It takes a Village to raise a Pig
I mean that literally, espeically when you're a city boy like me. This Sunday we'll make our annual trek to Mike Fretheim's place to pick out our three little pigs, which will in no time flat become full fledged 250-pound hogs.
The pigs are part of my daughter's 4-H projects and we are doing this for the third year in a row now. You'd think we'd be experienced at this by now, but I still shake with fear over the idea of poking one of these animals with a needle.
The pigs are arriving early this year and I think it's partly because Toole County Extension agent Jeanne Olmstead is leaving the area and she's invaluable to 4-Her's getting their first shots (the pigs not the kids). Andshe also handles so much more, like the carcass tours and education programs later on.
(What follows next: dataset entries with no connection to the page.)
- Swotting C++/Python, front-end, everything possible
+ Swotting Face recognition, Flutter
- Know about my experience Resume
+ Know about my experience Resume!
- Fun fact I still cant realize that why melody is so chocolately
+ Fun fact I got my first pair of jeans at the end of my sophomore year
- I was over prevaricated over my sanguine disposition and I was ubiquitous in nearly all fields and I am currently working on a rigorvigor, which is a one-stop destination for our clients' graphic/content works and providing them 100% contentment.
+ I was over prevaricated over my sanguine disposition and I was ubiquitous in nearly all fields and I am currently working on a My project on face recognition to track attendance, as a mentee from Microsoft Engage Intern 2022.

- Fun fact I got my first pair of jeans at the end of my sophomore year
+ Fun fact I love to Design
Also, among the Village People are Deb and Loren Skartvedt who help us give the pigs there mid-term shots and also helped us haul the spare pig to market last year. The spare pig is the one we get just in case one of the other two don't make it for some reason. It's also the one, whose meat we sell to try and recover some of the costs. Anyone want first dibbs.
How about the Wanken's Troy and Lou Ellen who let us house the pigs in their pen and even feed them for us when we get into a pinch. For the past 3 years, Tom Welker has hauled our pigs from Fretheim's to the pen and then from the pen to the fair. This is something a city boy should not try at home by himself.
By the time the fair arrives, the Village really comes together and all those small business people come together and buy our pigs. Their support still leaves my jaw dropped in disbelief. Oh yeah, don't forget the people at Mountain View Co-op in the Village of Conrad who allow us to obtain feed for four full months but don't make us pay until the pigs are sold.
I am so thankful for the Village people........I hope I didn't leave anyone out.